S-Space College of Medicine/School of Medicine (의과대학/대학원) Internal Medicine (내과학전공) Journal Papers (저널논문_내과학전공)
Comparison of outcomes between vertical and transverse skin incisions in percutaneous tracheostomy for critically ill patients: a retrospective cohort study
- Lim, Sung Yoon; Kwack, Won Gun; Kim, Youlim; Lee, Yeon Joo; Park, Jong Sun; Yoon, Ho Il; Lee, Jae Ho; Lee, Choon-Taek; Cho, Young-Jae
- Issue Date
- BioMed Central
- Critical Care, 22(1):246
- Percutaneous tracheostomy; Vertical skin incision; Transverse skin incision; Tracheostomy site ulcers
Percutaneous tracheostomy (PT) is a common procedure in critical care medicine. No definite clinical practice guidelines recommended on the choice of the direction of skin incision, vertical or transverse for tracheostomy in critically ill patients. The objective of this retrospective study was to compare the outcomes associated with vertical and transverse skin incisions in patients undergoing PT.

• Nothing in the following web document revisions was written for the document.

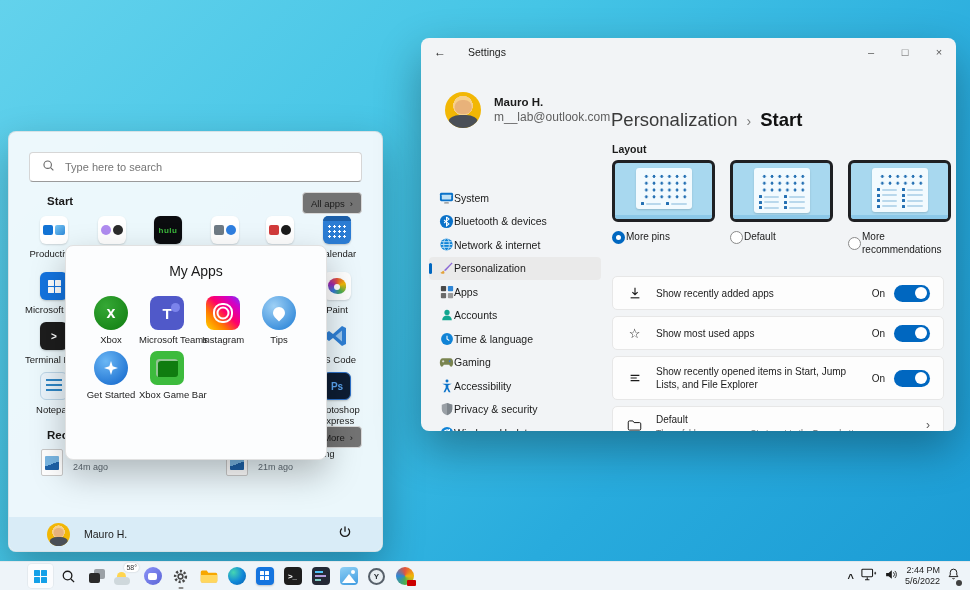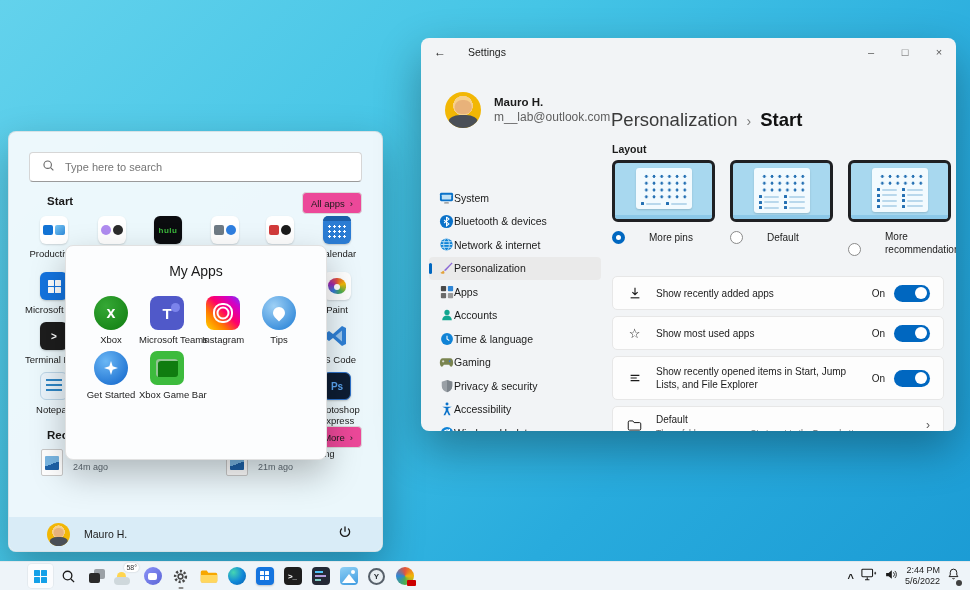--- a/index.html
+++ b/index.html
@@ -27,21 +27,21 @@
   .bell{position:relative;}
   .bell .badge{position:absolute;right:-2px;bottom:-1px;width:6px;height:6px;border-radius:50%;background:#404040;}
 
   
   #start-menu{left:8px;top:131px;width:373px;height:419px;background:rgba(242,249,252,.97);border:1px solid rgba(0,0,0,.09);
               border-radius:8px;box-shadow:0 16px 40px rgba(0,0,0,.28);z-index:5;}
   #sm-search{left:20px;top:20px;width:333px;height:30px;background:#fff;border:1px solid #d6d6d6;border-bottom-color:#9a9a9a;
              border-radius:4px;display:flex;align-items:center;gap:8px;padding:0 12px;box-sizing:border-box;}
   #sm-search input{border:none;outline:none;flex:1;font-size:11px;color:#444;background:transparent;font-family:Liberation Sans, sans-serif;}
   .sm-section-label{font-size:11.5px;font-weight:700;}
-  .sm-pill-btn{position:absolute;height:20px;background:#ec4899;border:1px solid #d9d9d9;border-radius:4px;font-size:9.5px;
+  .sm-pill-btn{position:absolute;height:20px;background:#737373;border:1px solid #d9d9d9;border-radius:4px;font-size:9.5px;
                display:flex;align-items:center;gap:5px;padding:0 8px;color:#1b1b1b;}
   .app{position:absolute;width:58px;text-align:center;}
   .app .ic{margin:0 auto;}
   .app .lbl{font-size:9.5px;margin-top:4px;white-space:nowrap;overflow:hidden;}
   .tile28{width:28px;height:28px;border-radius:6px;position:relative;margin:0 auto;}
   .folder-tile{background:#fff;box-shadow:0 1px 2px rgba(0,0,0,.15);display:flex;align-items:center;justify-content:center;gap:2px;flex-wrap:wrap;padding:3px;box-sizing:border-box;}
   .mini{width:10px;height:10px;border-radius:2px;}
   .hulu-tile{background:#0b0c0f;display:flex;align-items:center;justify-content:center;color:#3dbb3d;font-weight:700;font-size:8px;letter-spacing:.5px;box-shadow:0 1px 2px rgba(0,0,0,.2);}
   .cal-tile{background:#2b7cd3;box-shadow:0 1px 2px rgba(0,0,0,.2);}
   .cal-tile::before{content:"";position:absolute;left:4px;right:4px;top:8px;bottom:4px;background:
@@ -117,21 +117,21 @@
   .thumbs{position:absolute;left:1px;top:94px;display:flex;gap:15px;}
   .layout-opt{width:103px;}
   .thumb{width:97px;height:56px;background:#a8d8ef;border:3px solid #1f2023;border-radius:6px;position:relative;overflow:hidden;}
   .thumb::after{content:"";position:absolute;left:0;right:0;bottom:0;height:4px;background:#8cc8e8;}
   .panel{position:absolute;left:50%;transform:translateX(-50%);top:5px;width:56px;background:#f2fafe;border-radius:3px;padding:4px 5px 4px;box-sizing:border-box;box-shadow:0 1px 2px rgba(0,0,0,.15);}
   .dots{background-image:radial-gradient(circle,#2470b3 1.4px,rgba(0,0,0,0) 1.5px);background-size:7.7px 6.8px;background-position:1.5px 1px;}
   .mini-grid{display:grid;grid-template-columns:1fr 1fr;gap:2.5px 5px;margin-top:3px;}
   .mini-item{display:flex;align-items:center;gap:2px;}
   .mini-item::before{content:"";width:3px;height:3px;background:#2470b3;border-radius:.5px;flex:0 0 auto;}
   .mini-item::after{content:"";flex:1;height:2px;background:#b9d8ec;border-radius:1px;}
-  .radio-row{display:flex;align-items:flex-end;gap:24px;margin-top:9px;}
+  .radio-row{display:flex;align-items:center;gap:1px;margin-top:9px;}
   .radio{width:13px;height:13px;border-radius:50%;box-sizing:border-box;border:1px solid #8a8a8a;background:#fff;flex:0 0 auto;}
   .radio.sel{border:4px solid #0067c0;}
   .radio-lbl{font-size:10px;line-height:1.25;max-width:82px;}
   .cards{position:absolute;left:1px;right:2px;top:210px;display:flex;flex-direction:column;gap:6px;}
   .card{background:#fdfdfd;border:1px solid #e7e7e7;border-radius:5px;display:flex;align-items:center;padding:0 13px;box-sizing:border-box;}
   .card .c-ic{width:17px;display:flex;justify-content:center;margin-right:13px;flex:0 0 auto;}
   .card .c-title{font-size:10px;line-height:1.3;}
   .card .c-sub{font-size:8.5px;color:#6b6b6b;margin-top:2px;}
   .card .right{margin-left:auto;display:flex;align-items:center;gap:9px;}
   .on-lbl{font-size:10px;}
@@ -392,34 +392,34 @@
               <path d="M4.5 1h9c2.2 0 3.5 2.4 3.5 5 0 2.3-.8 5-2.3 5-1.2 0-1.9-1.3-2.4-2.4H5.7C5.2 9.7 4.5 11 3.3 11 1.8 11 1 8.3 1 6c0-2.6 1.3-5 3.5-5z" fill="#7a8450"></path>
               <circle cx="12.8" cy="4.4" r="1" fill="#3f74c9"></circle>
               <path d="M5 3.3v2.6M3.7 4.6h2.6" stroke="#e8e8e8" stroke-width="1"></path>
             </svg>
           </span>
         <span>Gaming</span>
       </div>
       <div class="nav-item">
         <span class="nav-ic">
             <svg width="14" height="14" viewBox="0 0 16 16">
+              <circle cx="8" cy="2.4" r="1.7" fill="#0b72c9"></circle>
+              <path d="M2.5 5.5h11l-4 1.5v3l2.5 5h-2L8 11l-2 4H4l2.5-5v-3z" fill="#0b72c9"></path>
+            </svg>
+          </span>
+        <span>Accessibility</span>
+      </div>
+      <div class="nav-item">
+        <span class="nav-ic">
+            <svg width="14" height="14" viewBox="0 0 16 16">
               <path d="M8 1l6 2v5c0 3.5-2.5 6-6 7-3.5-1-6-3.5-6-7V3z" fill="#9aa0a6"></path>
               <path d="M8 1l6 2v5c0 3.5-2.5 6-6 7z" fill="#7e858c"></path>
             </svg>
           </span>
         <span>Privacy &amp; security</span>
-      </div>
-      <div class="nav-item">
-        <span class="nav-ic">
-            <svg width="14" height="14" viewBox="0 0 16 16">
-              <circle cx="8" cy="2.4" r="1.7" fill="#0b72c9"></circle>
-              <path d="M2.5 5.5h11l-4 1.5v3l2.5 5h-2L8 11l-2 4H4l2.5-5v-3z" fill="#0b72c9"></path>
-            </svg>
-          </span>
-        <span>Accessibility</span>
       </div>
       <div class="nav-item">
         <span class="nav-ic">
             <svg width="14" height="14" viewBox="0 0 16 16">
               <circle cx="8" cy="8" r="7" fill="#1083d6"></circle>
               <path d="M4.5 8a3.5 3.5 0 016-2.4M11.5 8a3.5 3.5 0 01-6 2.4" fill="none" stroke="#fff" stroke-width="1.3"></path>
               <path d="M10.8 3.4v2.4H8.4M5.2 12.6v-2.4h2.4" fill="none" stroke="#fff" stroke-width="1.1"></path>
             </svg>
           </span>
         <span>Windows Update</span>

Patients who underwent PT between March 2011 and December 2015 in the intensive care unit (ICU) of a tertiary hospital were retrospectively included. PTs were performed by pulmonary intensivists at the ICU bedside using the single tapered dilator technique assisted by flexible bronchoscopy. The primary outcome was the incidence of tracheostomy site ulcers at 7 days after PT.
Of the 458 patients who underwent PT, a vertical incision was made in 27.1% and a transverse incision was made in 72.9%. There were no tracheostomy-related mortalities, and no significant difference in the incidence of immediate postoperative complications, including bleeding, tracheal ring fracture, and subcutaneous emphysema. Thirty-five patients (7.6%) developed complications within 7 days after PT, in which tracheostomy-related pressure ulcers were the most frequent. Compared with vertical incisions, transverse incisions were associated with significantly lower incidence of complications (14.1% vs. 5.4%, P = 0.001).
This retrospective study showed that transverse skin incisions in PTs for critically ill patients, resulted in a significant decrease in overall complications, particularly ulcers in the tracheostomy site.